Problem -> Your answer is every line of the material below in which the string "Students" occurs.

Dataset records ->
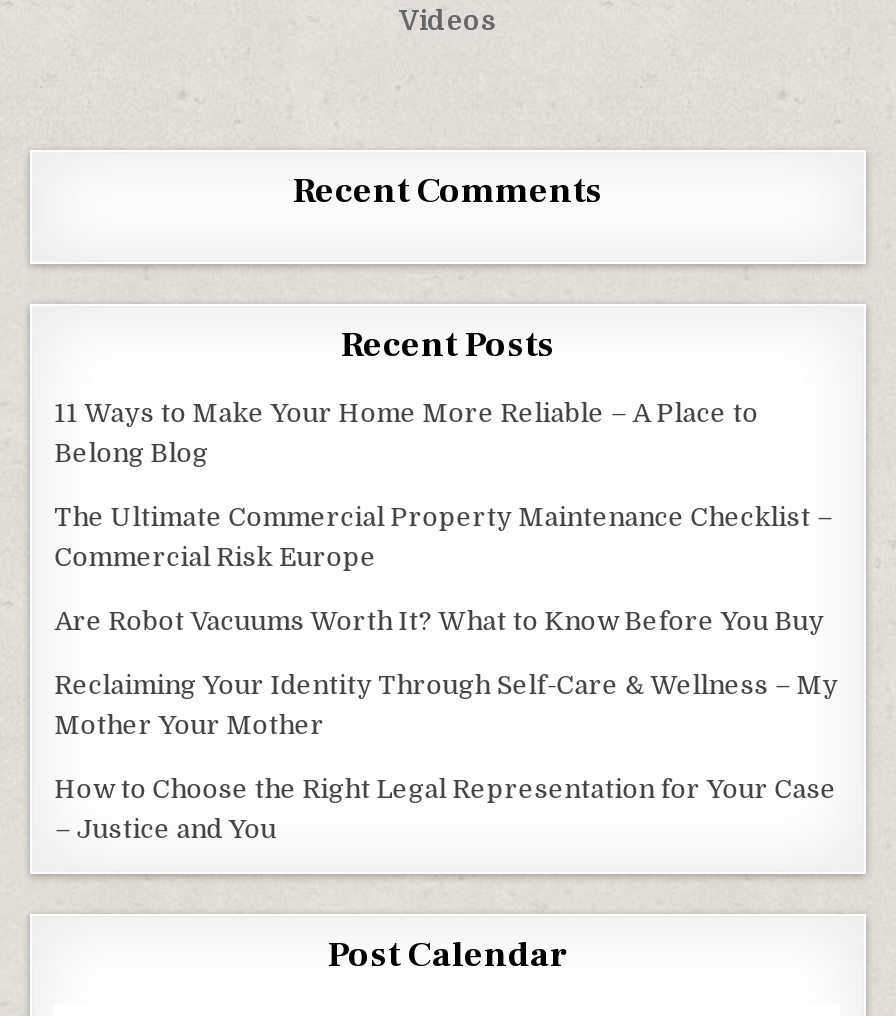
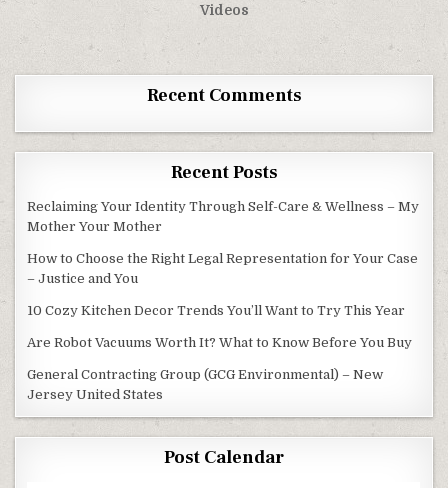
- 11 Ways to Make Your Home More Reliable – A Place to
- Belong Blog
- The Ultimate Commercial Property Maintenance Checklist –
- Commercial Risk Europe

moved down: Are Robot Vacuums Worth It? What to Know Before You Buy

moved up: Reclaiming Your Identity Through Self-Care & Wellness – My | Mother Your Mother | How to Choose the Right Legal Representation for Your Case | – Justice and You

+ 10 Cozy Kitchen Decor Trends You’ll Want to Try This Year
+ General Contracting Group (GCG Environmental) – New
+ Jersey United States
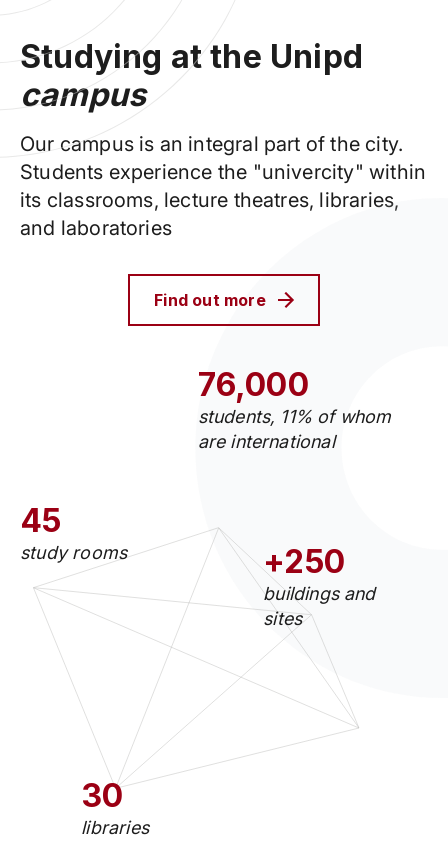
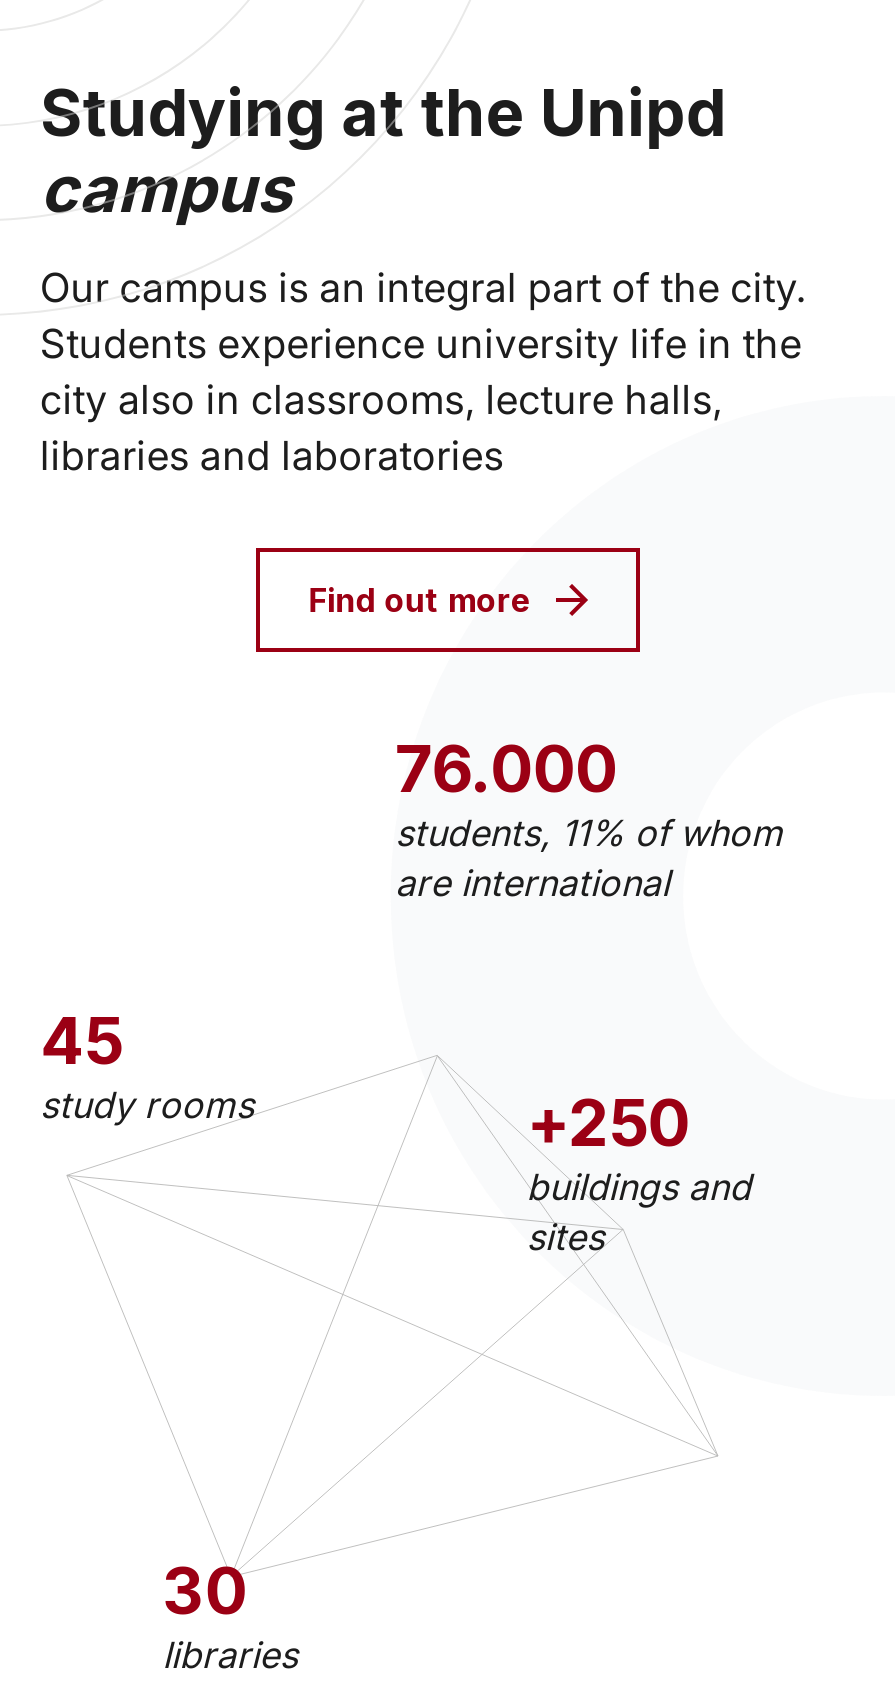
- Students experience the "univercity" within
- its classrooms, lecture theatres, libraries,
- and laboratories
+ Students experience university life in the
+ city also in classrooms, lecture halls,
+ libraries and laboratories

- 76,000
+ 76.000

Output ->
- Students experience the "univercity" within
+ Students experience university life in the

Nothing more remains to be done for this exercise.